Entrepreneurs must spend extensive time raising funds. There is no way around it. From constant networking to attending conferences and landing clients, there isn’t much time left to spend hunting investors. Crowdfunding platforms luckily reduce the pain of emerging businesses in need of capital.
Kickstarter and Indiegogo are synonymous with the popular rise of crowdfunding. Pebble Watch, an early-mover in the smartwatch space, raised a whopping $10 million. Although an outlier, Pebble is a primary exhibit for what the crowd could do for emerging companies.
Crowdfunding was further legitimized by the JOBS Act, which removed restrictions on small-time investors from funding a business. While the trend has granted significant opportunity for companies just starting out, there is a lack of crowdfunding options for those with traction needing a momentum boost.
Due to the change in policy a gap now exists in the crowdfunding space. It will take an understanding of the complex, real-world processes that provide integrity and confidence for investors to create a digital experience that drives capitalism.
Crowdfunding Those With Traction to Reach the Next Level
Whether it be a disruptive electronics product in the vein of Pebble, a contentious mayoral campaign seeking wider support, or a medical device manufacturer with a fully-functional prototype, crowdfunding has room to mature to attract such ventures.
For ventures under $500,000, Kickstarter is an effective solution. For drug companies creating the next groundbreaking cancer drug, VCs and angels are the route to millions. Yet there are no widely heralded crowdfunding platforms for companies who are out of the startup phase, but still in need of a cash infusion.
As CEO of software development firm Icreon Tech, I know full well that the technical capabilities and web development processes necessary to create such a platform already exist. But the platform that fills this void will need to bridge analogue investment processes with an intuitive software platform built for today’s tech-savvy user.
Bridge Analogue and Digital for a New Investing Experience
IndieGogo donors are only reimbursed via offers or perks. The same goes for Kickstarter. While such a model works well for smaller projects and minimal contributions, it does not scale or provide enough incentive for larger projects. Such sites are essentially crowdsourced donor platforms with rewards, not returns.
In order to attract true investors there needs to be more to offer in terms of return. As a result of the change in regulatory policy, crowdfunding donors will now be eligible for equity and return on their investment.
Incorporation of features such as webinars or one-on-one discussion between founders and potential investors could help attract the ideal audience. With Google Hangouts and other technology this is a highly practical tactic to implement.

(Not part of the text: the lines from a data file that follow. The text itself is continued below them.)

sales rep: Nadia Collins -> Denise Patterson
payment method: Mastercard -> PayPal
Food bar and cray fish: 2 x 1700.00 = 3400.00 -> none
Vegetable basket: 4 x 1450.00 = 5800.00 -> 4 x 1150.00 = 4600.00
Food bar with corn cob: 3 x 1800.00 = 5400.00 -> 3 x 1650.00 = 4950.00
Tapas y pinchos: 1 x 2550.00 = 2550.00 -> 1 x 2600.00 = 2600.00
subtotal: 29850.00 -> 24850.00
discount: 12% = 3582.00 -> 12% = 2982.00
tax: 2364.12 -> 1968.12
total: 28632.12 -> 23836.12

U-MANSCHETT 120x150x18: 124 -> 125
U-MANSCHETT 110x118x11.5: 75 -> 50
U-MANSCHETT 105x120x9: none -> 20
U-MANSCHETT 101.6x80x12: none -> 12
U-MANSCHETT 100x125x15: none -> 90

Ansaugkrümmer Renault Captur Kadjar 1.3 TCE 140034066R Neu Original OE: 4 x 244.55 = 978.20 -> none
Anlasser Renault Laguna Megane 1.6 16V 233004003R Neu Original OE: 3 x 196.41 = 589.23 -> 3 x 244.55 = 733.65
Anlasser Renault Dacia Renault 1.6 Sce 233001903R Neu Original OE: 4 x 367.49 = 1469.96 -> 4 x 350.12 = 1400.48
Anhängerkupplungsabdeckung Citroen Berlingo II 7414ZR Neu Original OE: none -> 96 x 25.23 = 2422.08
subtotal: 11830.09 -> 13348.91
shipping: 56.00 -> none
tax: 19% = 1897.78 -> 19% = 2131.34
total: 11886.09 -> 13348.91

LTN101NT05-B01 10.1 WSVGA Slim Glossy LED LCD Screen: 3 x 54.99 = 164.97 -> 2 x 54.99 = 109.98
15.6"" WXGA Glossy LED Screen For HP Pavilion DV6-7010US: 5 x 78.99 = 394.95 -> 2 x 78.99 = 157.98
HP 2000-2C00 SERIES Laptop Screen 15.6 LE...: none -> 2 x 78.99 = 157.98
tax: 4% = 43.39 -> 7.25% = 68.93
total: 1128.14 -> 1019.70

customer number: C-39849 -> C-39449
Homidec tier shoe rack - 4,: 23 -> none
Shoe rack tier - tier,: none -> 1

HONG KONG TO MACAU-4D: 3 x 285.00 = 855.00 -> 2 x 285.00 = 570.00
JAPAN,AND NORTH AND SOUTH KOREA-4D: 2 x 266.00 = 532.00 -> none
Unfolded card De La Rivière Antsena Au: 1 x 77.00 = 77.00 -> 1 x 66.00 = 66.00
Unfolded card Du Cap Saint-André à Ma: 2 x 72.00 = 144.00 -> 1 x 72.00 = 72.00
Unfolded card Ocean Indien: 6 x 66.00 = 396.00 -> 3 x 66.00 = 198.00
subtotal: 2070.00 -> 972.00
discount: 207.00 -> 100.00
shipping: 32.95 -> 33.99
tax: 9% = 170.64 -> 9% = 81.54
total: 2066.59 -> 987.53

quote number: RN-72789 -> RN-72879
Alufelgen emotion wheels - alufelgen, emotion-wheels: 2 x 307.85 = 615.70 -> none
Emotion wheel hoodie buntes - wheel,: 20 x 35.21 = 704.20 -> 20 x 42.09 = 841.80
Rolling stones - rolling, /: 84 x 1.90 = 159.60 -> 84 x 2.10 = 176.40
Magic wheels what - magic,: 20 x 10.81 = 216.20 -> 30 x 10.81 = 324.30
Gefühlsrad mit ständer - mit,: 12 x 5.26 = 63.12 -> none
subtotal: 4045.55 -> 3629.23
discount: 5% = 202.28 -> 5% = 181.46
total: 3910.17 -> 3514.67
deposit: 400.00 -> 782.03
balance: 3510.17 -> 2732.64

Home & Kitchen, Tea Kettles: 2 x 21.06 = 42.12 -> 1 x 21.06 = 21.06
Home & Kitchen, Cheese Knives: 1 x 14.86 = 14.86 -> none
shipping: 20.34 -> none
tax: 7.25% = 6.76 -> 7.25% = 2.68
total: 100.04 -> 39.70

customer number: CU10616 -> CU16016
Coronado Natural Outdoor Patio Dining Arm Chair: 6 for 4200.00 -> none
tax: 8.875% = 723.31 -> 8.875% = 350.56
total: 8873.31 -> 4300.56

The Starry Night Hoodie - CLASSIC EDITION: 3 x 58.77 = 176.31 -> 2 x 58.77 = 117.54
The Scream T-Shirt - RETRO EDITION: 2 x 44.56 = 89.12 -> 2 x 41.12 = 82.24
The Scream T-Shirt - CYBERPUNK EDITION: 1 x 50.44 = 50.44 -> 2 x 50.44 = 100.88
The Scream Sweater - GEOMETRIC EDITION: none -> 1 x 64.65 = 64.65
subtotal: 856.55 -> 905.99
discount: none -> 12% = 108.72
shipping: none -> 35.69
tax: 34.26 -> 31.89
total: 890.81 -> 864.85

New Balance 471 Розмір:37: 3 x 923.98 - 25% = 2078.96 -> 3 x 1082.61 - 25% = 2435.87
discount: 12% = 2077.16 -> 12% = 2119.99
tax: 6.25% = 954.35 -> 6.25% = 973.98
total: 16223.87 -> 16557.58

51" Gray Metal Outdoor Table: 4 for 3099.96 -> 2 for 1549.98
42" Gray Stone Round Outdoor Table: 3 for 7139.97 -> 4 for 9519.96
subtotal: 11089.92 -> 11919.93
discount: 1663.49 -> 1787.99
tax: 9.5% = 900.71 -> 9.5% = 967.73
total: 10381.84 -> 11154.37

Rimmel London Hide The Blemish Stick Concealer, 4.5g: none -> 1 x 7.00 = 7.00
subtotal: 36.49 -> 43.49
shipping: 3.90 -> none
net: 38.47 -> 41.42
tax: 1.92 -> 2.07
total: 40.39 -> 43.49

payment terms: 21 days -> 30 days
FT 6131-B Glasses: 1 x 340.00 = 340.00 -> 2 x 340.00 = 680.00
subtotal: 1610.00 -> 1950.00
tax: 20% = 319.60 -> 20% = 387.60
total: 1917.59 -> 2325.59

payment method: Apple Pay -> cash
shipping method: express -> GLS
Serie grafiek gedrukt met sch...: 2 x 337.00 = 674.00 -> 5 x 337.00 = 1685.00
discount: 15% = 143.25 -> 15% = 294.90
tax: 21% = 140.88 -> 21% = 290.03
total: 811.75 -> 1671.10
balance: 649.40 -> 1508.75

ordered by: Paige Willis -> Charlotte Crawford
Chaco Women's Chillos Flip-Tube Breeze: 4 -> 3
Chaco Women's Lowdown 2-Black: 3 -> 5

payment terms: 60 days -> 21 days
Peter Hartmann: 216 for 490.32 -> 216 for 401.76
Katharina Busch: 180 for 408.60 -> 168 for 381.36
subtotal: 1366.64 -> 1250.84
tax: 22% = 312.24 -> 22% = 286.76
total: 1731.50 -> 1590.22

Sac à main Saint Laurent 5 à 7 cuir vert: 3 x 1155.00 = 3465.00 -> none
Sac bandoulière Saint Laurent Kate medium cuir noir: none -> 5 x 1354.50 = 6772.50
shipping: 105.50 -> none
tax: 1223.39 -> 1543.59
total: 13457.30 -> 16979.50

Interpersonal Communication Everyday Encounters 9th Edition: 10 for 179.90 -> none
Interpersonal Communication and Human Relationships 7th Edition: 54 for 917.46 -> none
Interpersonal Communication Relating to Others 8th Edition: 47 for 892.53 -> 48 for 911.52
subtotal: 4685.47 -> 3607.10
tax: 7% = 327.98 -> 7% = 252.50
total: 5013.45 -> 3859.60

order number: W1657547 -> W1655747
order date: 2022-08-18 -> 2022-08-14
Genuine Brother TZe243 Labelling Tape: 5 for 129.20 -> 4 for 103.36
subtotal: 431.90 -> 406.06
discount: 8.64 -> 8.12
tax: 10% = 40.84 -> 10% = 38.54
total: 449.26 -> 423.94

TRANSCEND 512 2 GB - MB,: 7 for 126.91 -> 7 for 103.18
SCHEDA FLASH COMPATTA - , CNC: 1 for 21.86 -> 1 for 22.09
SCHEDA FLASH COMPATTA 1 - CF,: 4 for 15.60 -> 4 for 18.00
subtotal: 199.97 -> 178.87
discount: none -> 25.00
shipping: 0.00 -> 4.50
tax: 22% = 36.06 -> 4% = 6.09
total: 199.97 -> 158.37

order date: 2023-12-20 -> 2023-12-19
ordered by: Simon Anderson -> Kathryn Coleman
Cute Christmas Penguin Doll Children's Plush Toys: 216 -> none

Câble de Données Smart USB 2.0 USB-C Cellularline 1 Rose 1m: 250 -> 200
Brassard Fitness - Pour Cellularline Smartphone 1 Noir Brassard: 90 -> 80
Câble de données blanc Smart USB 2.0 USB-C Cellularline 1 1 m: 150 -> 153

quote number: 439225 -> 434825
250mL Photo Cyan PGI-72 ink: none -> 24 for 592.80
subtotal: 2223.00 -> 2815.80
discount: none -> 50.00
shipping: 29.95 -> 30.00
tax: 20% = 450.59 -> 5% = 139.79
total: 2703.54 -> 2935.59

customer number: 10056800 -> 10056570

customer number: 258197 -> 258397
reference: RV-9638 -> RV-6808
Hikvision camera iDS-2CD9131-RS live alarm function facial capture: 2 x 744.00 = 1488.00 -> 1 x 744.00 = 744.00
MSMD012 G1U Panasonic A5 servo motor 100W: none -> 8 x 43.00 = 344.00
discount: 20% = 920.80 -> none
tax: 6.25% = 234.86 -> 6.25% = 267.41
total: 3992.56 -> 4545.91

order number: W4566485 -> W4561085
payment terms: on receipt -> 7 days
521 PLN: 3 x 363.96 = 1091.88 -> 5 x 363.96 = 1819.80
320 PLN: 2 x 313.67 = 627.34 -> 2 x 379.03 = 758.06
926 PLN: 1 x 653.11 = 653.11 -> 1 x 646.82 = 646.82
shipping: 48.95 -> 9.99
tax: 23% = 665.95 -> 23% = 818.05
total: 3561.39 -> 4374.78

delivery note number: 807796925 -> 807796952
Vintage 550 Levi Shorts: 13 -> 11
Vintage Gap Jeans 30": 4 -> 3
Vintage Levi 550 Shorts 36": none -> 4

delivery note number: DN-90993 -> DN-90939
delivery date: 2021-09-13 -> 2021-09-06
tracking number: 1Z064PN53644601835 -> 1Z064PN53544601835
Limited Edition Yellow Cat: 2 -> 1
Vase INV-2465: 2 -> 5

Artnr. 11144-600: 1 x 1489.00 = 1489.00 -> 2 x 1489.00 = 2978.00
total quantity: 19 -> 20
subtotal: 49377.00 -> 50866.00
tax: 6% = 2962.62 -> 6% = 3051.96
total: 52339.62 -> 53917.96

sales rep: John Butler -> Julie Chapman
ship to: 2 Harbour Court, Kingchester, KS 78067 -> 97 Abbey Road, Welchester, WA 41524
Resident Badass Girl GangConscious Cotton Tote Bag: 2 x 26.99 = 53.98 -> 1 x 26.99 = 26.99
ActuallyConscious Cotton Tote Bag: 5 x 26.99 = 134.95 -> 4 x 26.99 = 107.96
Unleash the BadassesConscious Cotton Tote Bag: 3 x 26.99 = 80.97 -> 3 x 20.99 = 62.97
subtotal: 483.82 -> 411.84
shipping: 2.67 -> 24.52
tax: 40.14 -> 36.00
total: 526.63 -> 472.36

Clear designation of contractual agreements and investment brokerage will also be needed to add credence to such projects. Even the incorporation of account managers to provide support and communication could help garner serious interest.
With this drastic change in regulation there could be a new ecosystem of capitalist participation in the United States. But it will require a mix of digital and analog components which make crowdfunding investments secure, trustworthy and reliable.
Web Facilitated Brokerage and Contractual Processes
As an industry, crowdfunding is set to bring in $5.1 billion in donations and contributions this year. Yet the median raised per campaign is less than $5,000according to Reuters. Integrity and security will be critical for any platform hoping to attract investors to larger projects.
Secure payment portals and gateways for eCommerce sites and services such as Paypal will not be enough. If possible the platform could facilitate secure wire transfers without the investor having to physically visit a bank. Transactions are crucial. But the personable relations between investors and emerging businesses is equally vital.
If contributing to a political action or lobbying group, tools to facilitate stakeholder relations will be crucial. Whether it be a political campaign or a medical device prototype, stakeholders require their opinion to be heard. Enabling a more seamless interaction with stakeholders can increase the likelihood of success for such a platform. Pebble hired a full-time staffer to correspond with the 69,000 contributors. The same approach would be needed for handling contractual agreements and brokerage costs.
In 2012, over half a million businesses were founded each month in the U.S. With proper logistics and a defined vision, a crowdfunding platform could increase that metric by leaps and bounds. The JOBS Act has opened the floodgates for small-time investors. Now there just needs to be a comprehensive platform that attends to this area. Such a tool could maintain momentum for the entrepreneurial renaissance occurring around us.